Prompt: Write out, as an exact transcription, the line that has "Skladom 43 bal.: 2 for 34.48 -> 4 for 68.96" and each line after it through the end of the data below.

Given data:
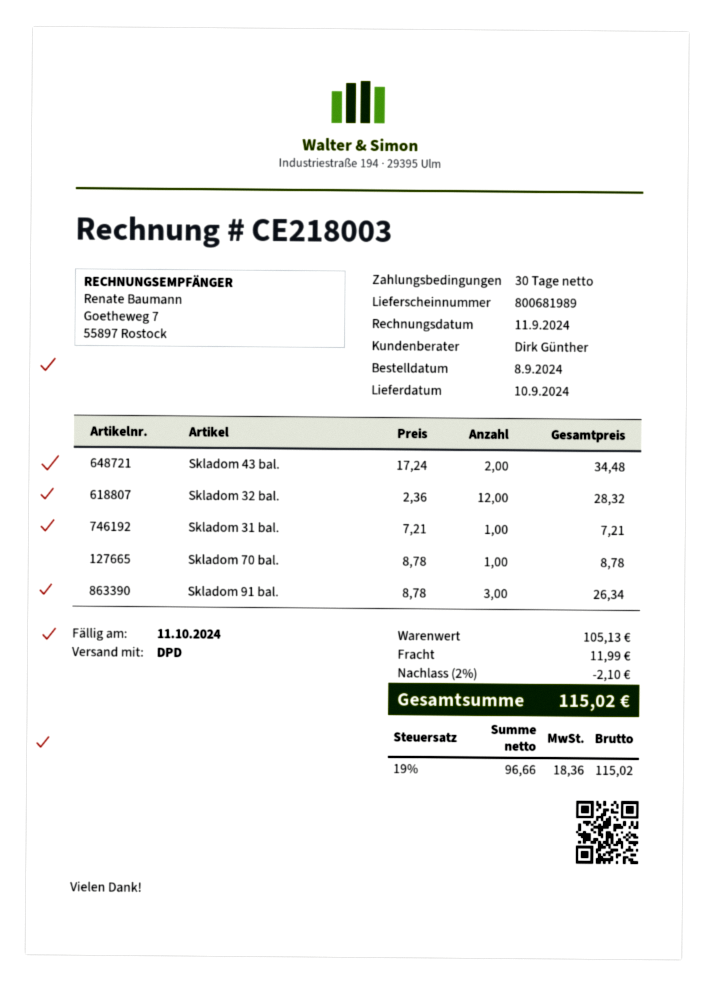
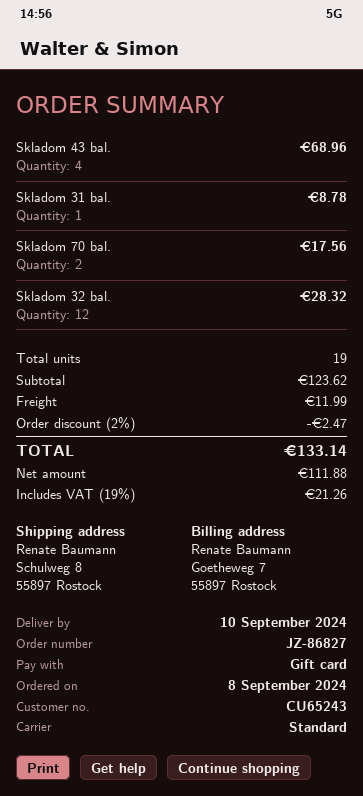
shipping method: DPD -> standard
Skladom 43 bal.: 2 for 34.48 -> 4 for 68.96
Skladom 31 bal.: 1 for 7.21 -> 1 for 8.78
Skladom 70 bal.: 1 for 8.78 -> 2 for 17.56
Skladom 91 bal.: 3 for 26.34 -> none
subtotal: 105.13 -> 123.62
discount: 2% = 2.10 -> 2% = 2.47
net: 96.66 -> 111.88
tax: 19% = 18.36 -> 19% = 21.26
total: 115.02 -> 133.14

Output for this task:
Skladom 43 bal.: 2 for 34.48 -> 4 for 68.96
Skladom 31 bal.: 1 for 7.21 -> 1 for 8.78
Skladom 70 bal.: 1 for 8.78 -> 2 for 17.56
Skladom 91 bal.: 3 for 26.34 -> none
subtotal: 105.13 -> 123.62
discount: 2% = 2.10 -> 2% = 2.47
net: 96.66 -> 111.88
tax: 19% = 18.36 -> 19% = 21.26
total: 115.02 -> 133.14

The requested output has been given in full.